The nineteenth-century Tamil saint who came to be known as Vallalar, or “Great Giver,” waged a campaign against the caste system that earned him the love of generations of untouchables. Born Ramalinga Swamigal and orphaned while still a child, Vallalar was given into the care of his elder brother, a respected scholar. His learning soon surpassed his brother’s.
In a series of mystical encounters with Lord Muruga, a popular native deity, Vallalar was inspired to become a solitary at the age of thirteen. Several years of meditation convinced him that compassion and mercy are the only genuine paths to God and that the cruelty of the caste system was an abomination in God’s eyes. Dismissing formal religion because of its defense of caste—Vallalar disdainfully referred to temple worship as “a darkness”—he taught that feeding the poor was a more worthy form of homage than rituals. He opened a “feeding house” in 1865 in the city of Valadur and opened its doors to people of any and all castes. The institution still provides free food to the needy today. The feeding house was associated with the Society for Pure Truth in Universal Self-Hood, an organization established by Vallalar that advocated equal treatment of people across the castes. It exemplified his conviction that spiritual liberation or moksha is achieved through self-denying service to others.

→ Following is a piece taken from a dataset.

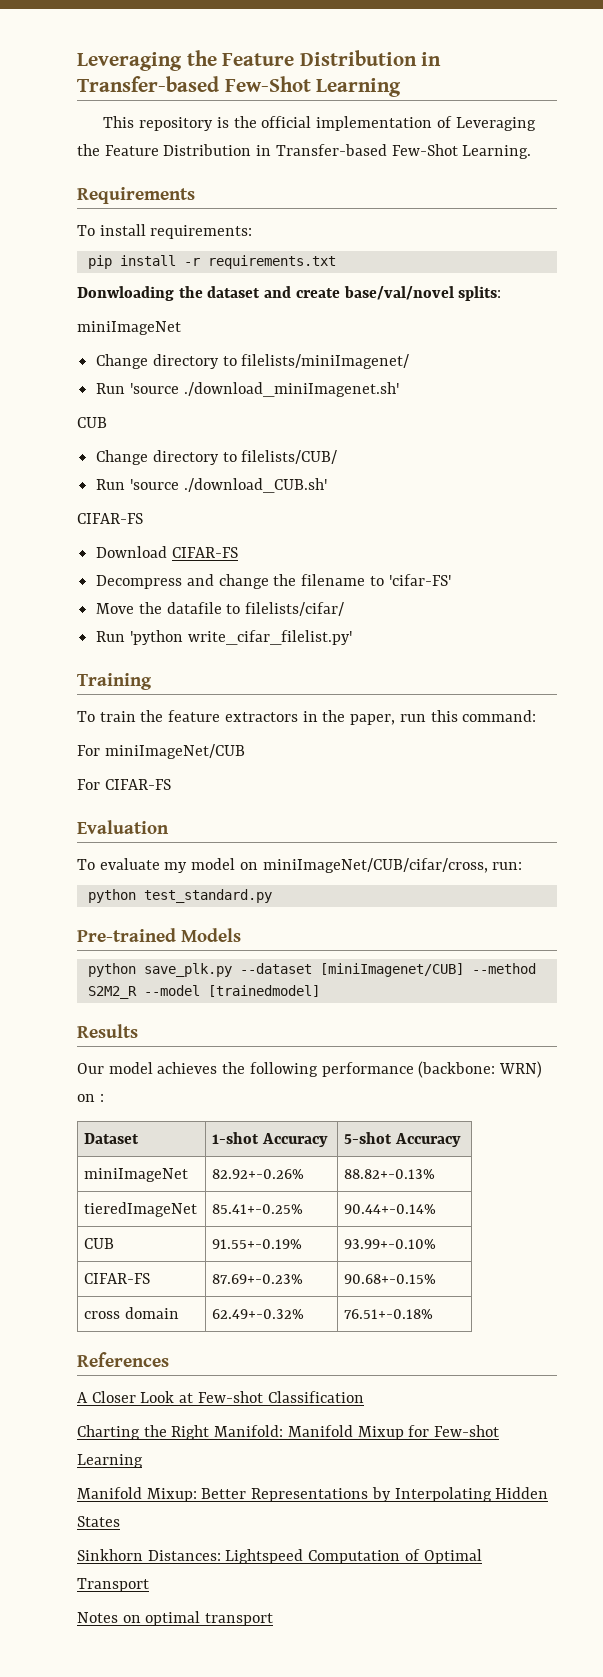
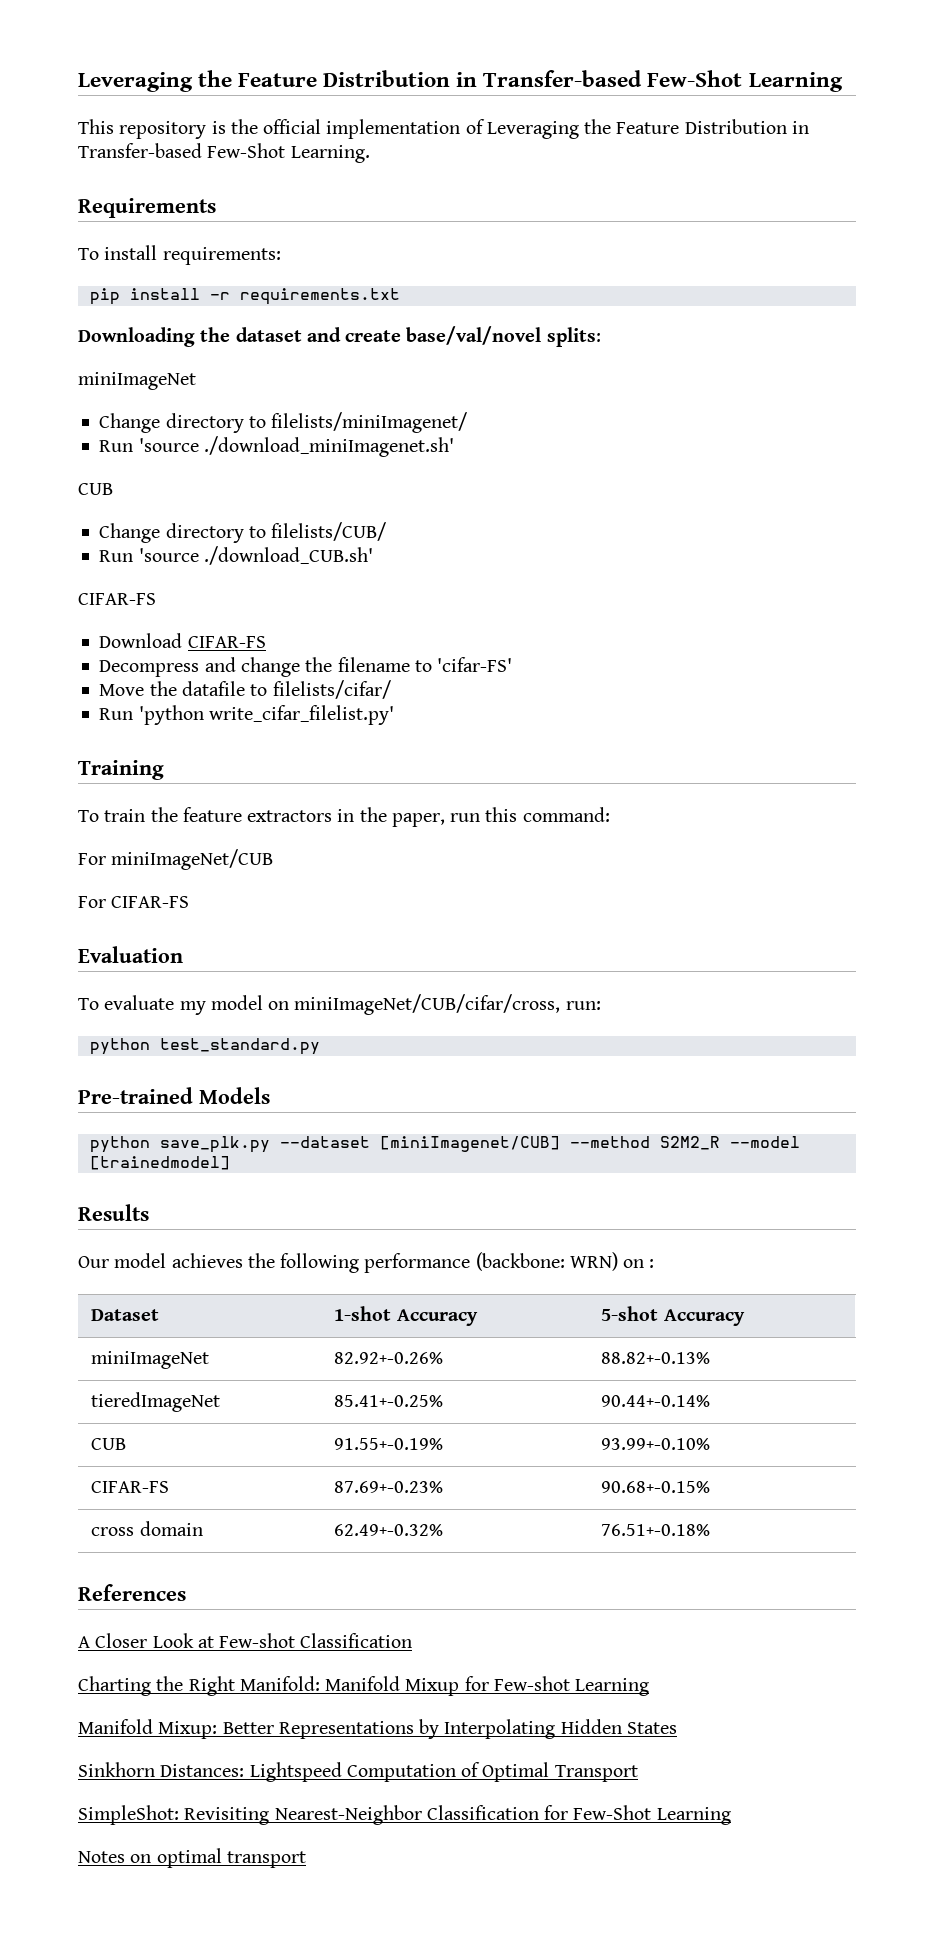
[77,286,174,301] Donwloading -> [78,327,195,347] Downloading
(149, 1585) none -> [78,1805,731,1825] // SimpleShot: Revisiting Nearest-Neighbor Classification for Few-Shot Learning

One sort of food that Vallalar’s feeding house didn’t offer was animal flesh. He believed that the conventional moral divide between humans and animals was just another manifestation of the caste mentality, and he refused to go along with it. “When I see men feeding on the coarse and vicious food of meat,” he wrote, “it is an ever recurring grief to me.”
Vallalar denounced the caste system in thousands of poems, many of which later inspired Indian resistance to British colonial rule. British authorities encouraged traditional caste segregation, seeing it as a deterrent to social unrest, and repeatedly attempted to discredit the cult of Vallalar and its criticism of the caste system. But Indians venerated him as a saint and prophet of social justice both during and after his life.
31 January
Donald Soper
31 January 1903—22 December 1998
Tree of Justice, Fruit of Peace
Like so many British youth of his generation, Donald Soper grew up believing that he was a “member of the greatest empire the world had ever known.” Still a boy when World War I erupted, the “possibility that the power conducting mass violence did not necessarily confer moral approval on the practice” never occurred to him. He was confident in a totally uncritical way that might makes right.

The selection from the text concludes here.